After 12 years of being together, and 5 1/2 years of marriage last month my wife came in and told me she doesn't love me. To start it off we have had our far share of issues before we got married I would be out of work and we would split up, but i would get back on my feet and we would get back together.We both had issues with work. 

She went to school to become a paramedic. During that time she didnt work for 2 - 2 1/2 years and I supported the family off a crappy security job working double shifts, and side work to make ends meet. I left it for a better job and worked there about 6 months and they laid off 150 of us. She didn't want to work where we lived, and I was laid off so we packed up and moved to another city 2 1/2 hours from were we lived. So she gets into the field she went to school for. We couldnt afford daycare for our 2 boys with out me working, and everything is way more expensive here than it was before. But she is making double what I made. Well we come to the agreement that I will stay home and take care of the kids. We discussed me going back to school and I started the process. she lost her job, and I put it on the back burner and started to look for work. I have a much harder time with No collage, and I have a 14 year old felony making getting work a lot harder for me. She got work in a month, and she was on a swing shift working 12 hour days. This made it hard for me to get any work. So at one point we started to talk about me going back to school again, and life made changes for us. Our lease was running up on our place, and we wanted to buy a house, well most of you know how that can consume time, and I let the school thing slip between my fingers once again. 

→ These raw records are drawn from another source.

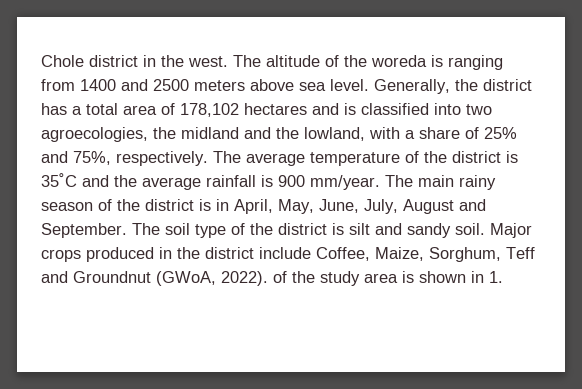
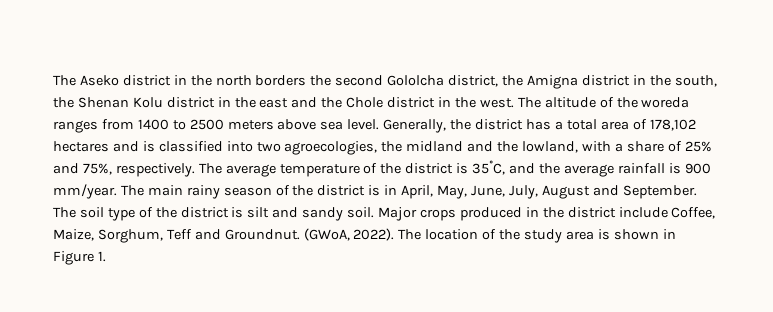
- Chole district in the west.
+ The Aseko district in the north borders the second Gololcha district, the Amigna district in the south, the Shenan Kolu district in the east and the Chole district in the west.
- The altitude of the woreda is ranging from 1400 and 2500 meters above sea level.
+ The altitude of the woreda ranges from 1400 to 2500 meters above sea level.
- The average temperature of the district is 35˚C and the average rainfall is 900 mm/year.
+ The average temperature of the district is 35˚C, and the average rainfall is 900 mm/year.
- Major crops produced in the district include Coffee, Maize, Sorghum, Teff and Groundnut (GWoA, 2022). of the study area is shown in 1.
+ Major crops produced in the district include Coffee, Maize, Sorghum, Teff and Groundnut. (GWoA, 2022). The location of the study area is shown in Figure 1.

Well we where actually doing good, new house, shes doing great with her work we can afford our bills, then one day her partner screwed up and hit a vehicle while they where on a run, and they both got fired. Bam back to being in the hole again. I had been looking for work, before that anyway, but I stepped it up, She was out of work for about 6 months before getting hired on at another EMS service. Well when she got hired on there she was offered a better paying job at another EMS job. She took it. Now every time she takes one of these jobs, she start the swing shift stuff, and they have all been 12 hour shifts. most of the time she is an hour late sometimes 2. there has been days where she worked overtime and worked 24 hours. im tired of being at home so I am trying to get into school, and one thing after another, we had 3 major trips this last year. over the summer we took the boys to disney world. At the time we could afford it, we had to weddings one in new york, and one in chicago. so those where long trips for us. 

She get back and hurts herself at work, and that set us back big time. The holidays are coming up, and Im trying to get work and school, but with her working all the time, Im trying to take care of the kids, and trying to keep up on the house, mind you we have a 2 year old, so if any of you have kids that age you know you cant walk away for more that 15 min before they are getting into something. We come up with an agreement that she will go to 3rds so I can try and work and or go to school. 3 days before she starts 3rds thats when the bomb was dropped on me. 

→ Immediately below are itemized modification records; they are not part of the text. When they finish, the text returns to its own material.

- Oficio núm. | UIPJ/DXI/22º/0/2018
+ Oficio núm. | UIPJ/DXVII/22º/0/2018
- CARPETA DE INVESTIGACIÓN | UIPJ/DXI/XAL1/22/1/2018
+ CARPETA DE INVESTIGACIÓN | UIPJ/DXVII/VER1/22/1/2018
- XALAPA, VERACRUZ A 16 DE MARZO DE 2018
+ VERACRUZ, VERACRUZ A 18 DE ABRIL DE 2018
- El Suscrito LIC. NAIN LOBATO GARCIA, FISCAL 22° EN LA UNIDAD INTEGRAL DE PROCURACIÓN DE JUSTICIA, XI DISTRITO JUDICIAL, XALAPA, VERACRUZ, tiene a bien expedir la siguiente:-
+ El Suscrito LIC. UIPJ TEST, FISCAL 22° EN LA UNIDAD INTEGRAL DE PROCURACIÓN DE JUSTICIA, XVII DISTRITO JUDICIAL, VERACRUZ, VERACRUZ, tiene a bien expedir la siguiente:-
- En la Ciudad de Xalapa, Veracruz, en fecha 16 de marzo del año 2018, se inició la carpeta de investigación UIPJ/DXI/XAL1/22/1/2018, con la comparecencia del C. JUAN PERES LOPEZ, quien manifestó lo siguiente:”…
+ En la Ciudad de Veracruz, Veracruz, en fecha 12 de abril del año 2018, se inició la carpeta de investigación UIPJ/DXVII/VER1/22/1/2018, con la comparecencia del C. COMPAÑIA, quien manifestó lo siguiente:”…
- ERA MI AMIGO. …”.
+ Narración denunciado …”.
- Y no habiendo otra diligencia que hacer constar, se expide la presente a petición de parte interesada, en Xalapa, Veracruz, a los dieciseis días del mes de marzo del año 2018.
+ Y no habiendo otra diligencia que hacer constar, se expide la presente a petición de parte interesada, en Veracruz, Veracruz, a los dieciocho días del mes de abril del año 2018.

I had know idea and I went into the begging stage and such. Well that just made everything worse. so I get us into counseling and she spouts out all this stuff that she is unhappy with the way i take care of the house, and she feels like i have taking her for a free ride, and how every time we split up i make something of myself. Well the counselor tells us that separation is not the right thing right now, just go to a friends or something just to give each other some space. so we do that. and things seems to get better. but if I try and talk to her about us, she just walks away, or says the same thing as before. We go to our second meeting and we are to write out what we feel we would need to end the therapy. I write out that we need to work on communications, and stop looking at the past, and try and get a little more time for one another. She writes that she want someone who doesnt follow her around like a 3rd child, and she wants someone that doesnt get sick as much as I do, and that she wants someone who doesnt have motion sickness so she can ride rides...I was just lost, and said,What? Well I feel it was all petty crap. But I let it go. I give her some space. and things seem to be getting better. So the other night I try and talk to her and tell her Im sorry that I dropped the ball, and Im trying to fix things. She just tells me she doesnt want anymore promises. and thats the end of the conversation. I let it go again, and things seem to get even better. Then we get hammered by a bad snow/ and ice storm. so we dont get space away from one another, except when she goes to work, which now shes back on days. I talk to her last night, she tells me that she still feels the same way. I dont know what to do. Im busting my but trying to get work, i got all my pape work filed to go back to school, just waiting on them, and I do everything around the house. 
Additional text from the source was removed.